If I knew enough about ancient Greece, I might be able to give you the beginnings of an historical explanation. We could also specualte that there is something reductivist inherent to human psychology, but I'd prefer not to.

> How is it that
> different linguists and models all tend to converge on the same solution?

When this does indeed happen, could it be because they are all clever folk, and are working on the same problem?

> How is it that new and better 'analyses' continue to be discovered' that
> appear to reveal hitherto unperceived patterns and regularities?

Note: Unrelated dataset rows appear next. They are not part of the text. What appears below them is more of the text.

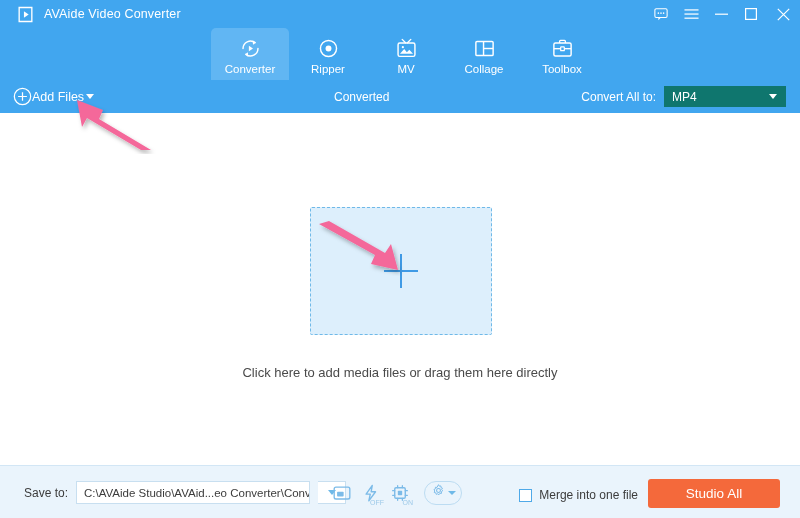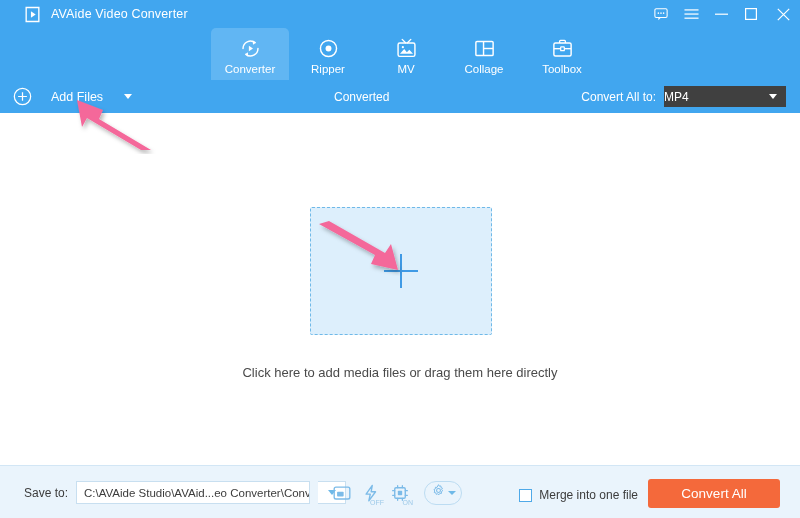"AVAide Video Converter" .brand { padding-left: 23px -> 16px }
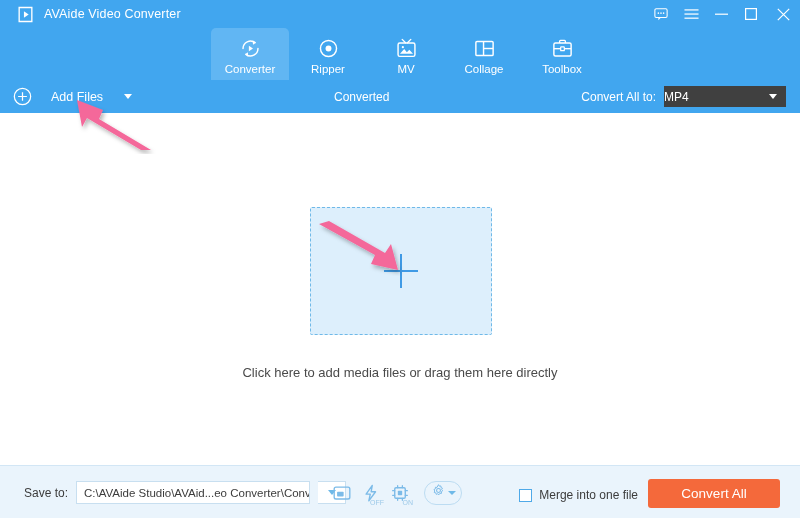"Add Files" .add-files { gap: 19px -> 0 }
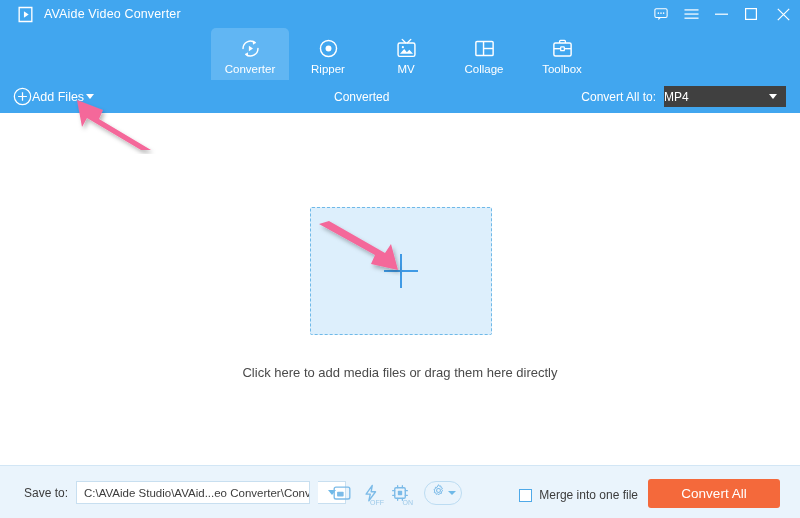"MP4" .cat-select { background: #404040 -> #0f766e; padding: 0 0 -> 0 8px }
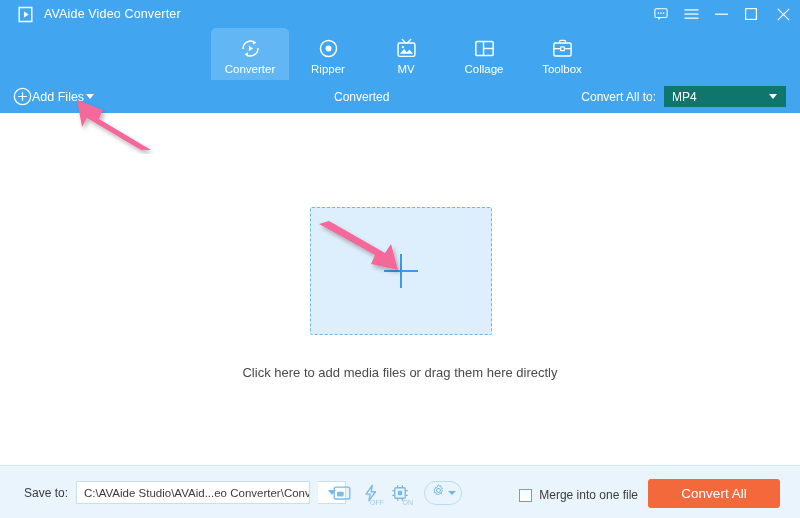"Convert All" div.convert-all-btn { text: Convert -> Studio }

This can only be because the old analyses are so poor.

> How is
> it that abstract models are so successful? -- Structuralist semiotics
> set out with the research programme of applying the methods of linguistics
> to all domains of culture, and that programme was a dire failure precisely
> because there was no equivalent underlying system there to be discovered.
>
> #> #To risk another analogy (and to rob shamelessly from Jackendoff),
> #> #this strikes me as like the drunk man searching for his lost key
> #> #under the street lamp because it is lighter there and easier to look.
> #>
> #> I think I don't understand the analogy. What is the lost key?
> #> A theory of language? And what is the light area?
> #
> #The key is, as you say, a theory of language; the light is reductivism.
> #
> #Of course the analogy doesn't quite work because your reductivism allows
> #you to claim that whatever is found under the streetlight *is* the key.
> #Joe and Dick and I insist on it providing us with a way of getting into
> #the house without waking the wife.
>
> I'm still struggling a bit. We seem to disagree not about where to look
> for the key but rather about the nature of the house or the lock that
> we're seeking a key for, or whether there is a house there at all.
>

I think I'd rather drop the whole key thing, actually, if I might.

> It seems to me that the only thing we disagree about is whether reductive
> methods produce an essentially fictive object that is merely the
> inevitable product of those methods, or whether they turn up something
> real and demanding of an explanation.

Yes. And remember that reductive methods do inevitably produce a product of the kind you are advocating, so there is nothing unlikely about my position. In fact what is unlikely and in need of an explanation (if you are right) is the fact that a natural phenomenon should be exactly as predicted by a theory of science that owes its development to a series of social accidents. (I concede that the same explanation I gave above also applies here:  "they are all clever folk")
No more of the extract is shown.